- [WORK TASK]
Set the records down again, exactly, without their images.
*** Block opens ***
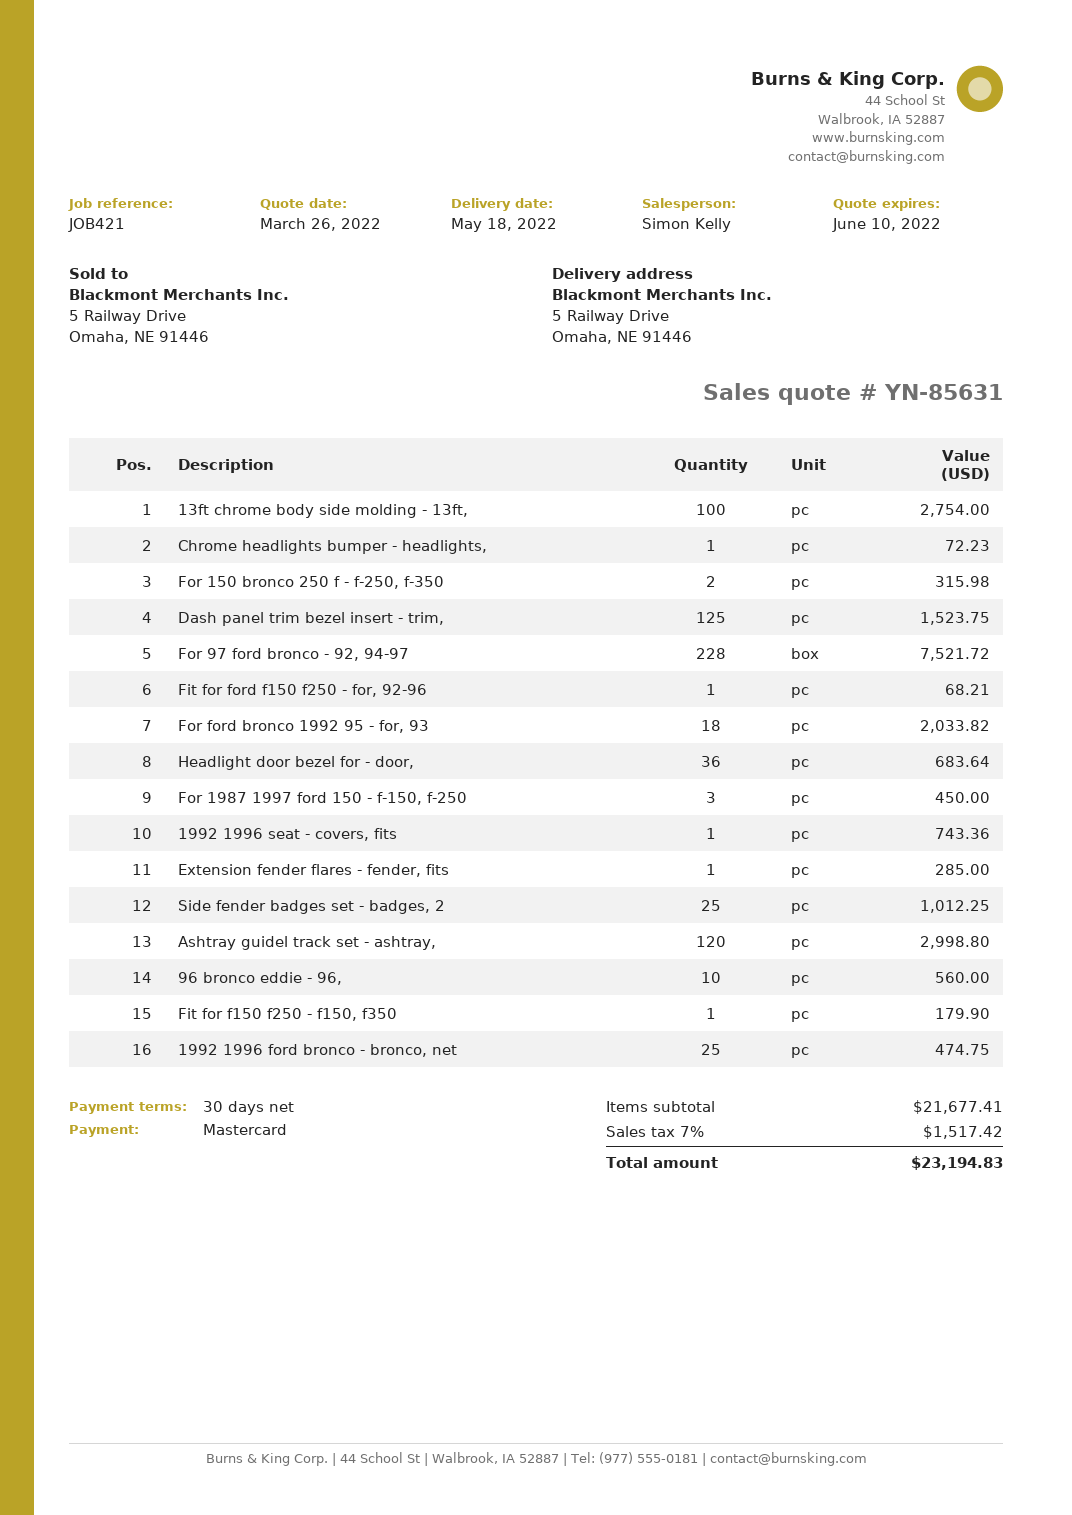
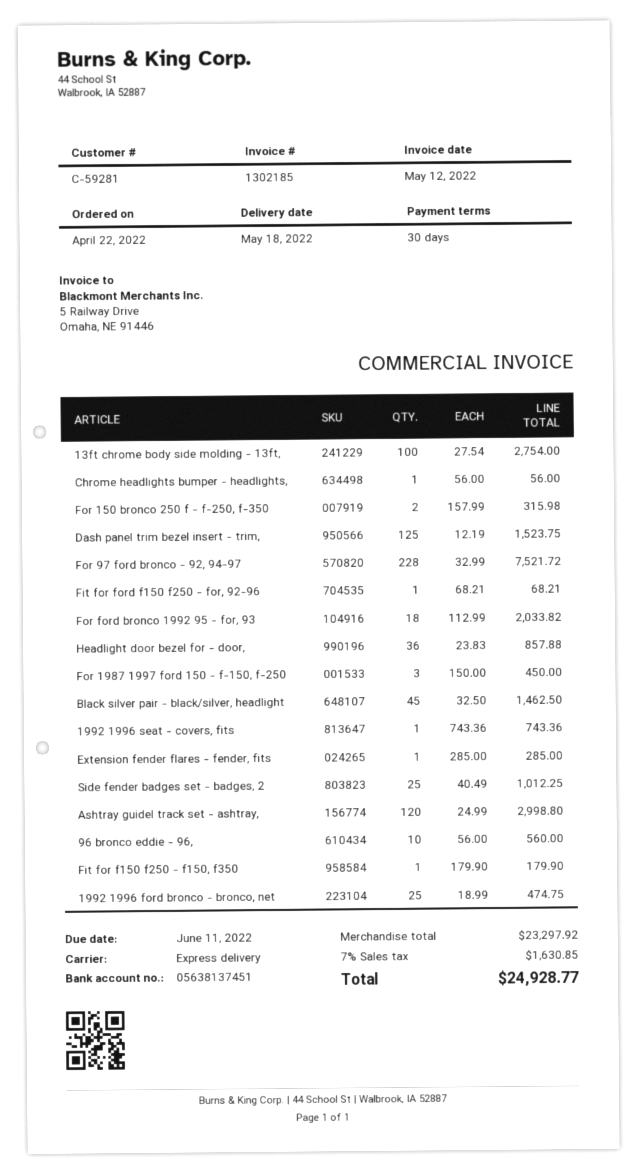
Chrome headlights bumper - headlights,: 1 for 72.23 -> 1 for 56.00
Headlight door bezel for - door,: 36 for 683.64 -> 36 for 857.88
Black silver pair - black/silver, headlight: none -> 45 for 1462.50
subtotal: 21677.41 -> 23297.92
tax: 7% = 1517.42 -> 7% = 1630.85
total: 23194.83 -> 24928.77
*** Block closes ***
- [TASK OUTPUT]
Chrome headlights bumper - headlights,: 1 for 72.23 -> 1 for 56.00
Headlight door bezel for - door,: 36 for 683.64 -> 36 for 857.88
Black silver pair - black/silver, headlight: none -> 45 for 1462.50
subtotal: 21677.41 -> 23297.92
tax: 7% = 1517.42 -> 7% = 1630.85
total: 23194.83 -> 24928.77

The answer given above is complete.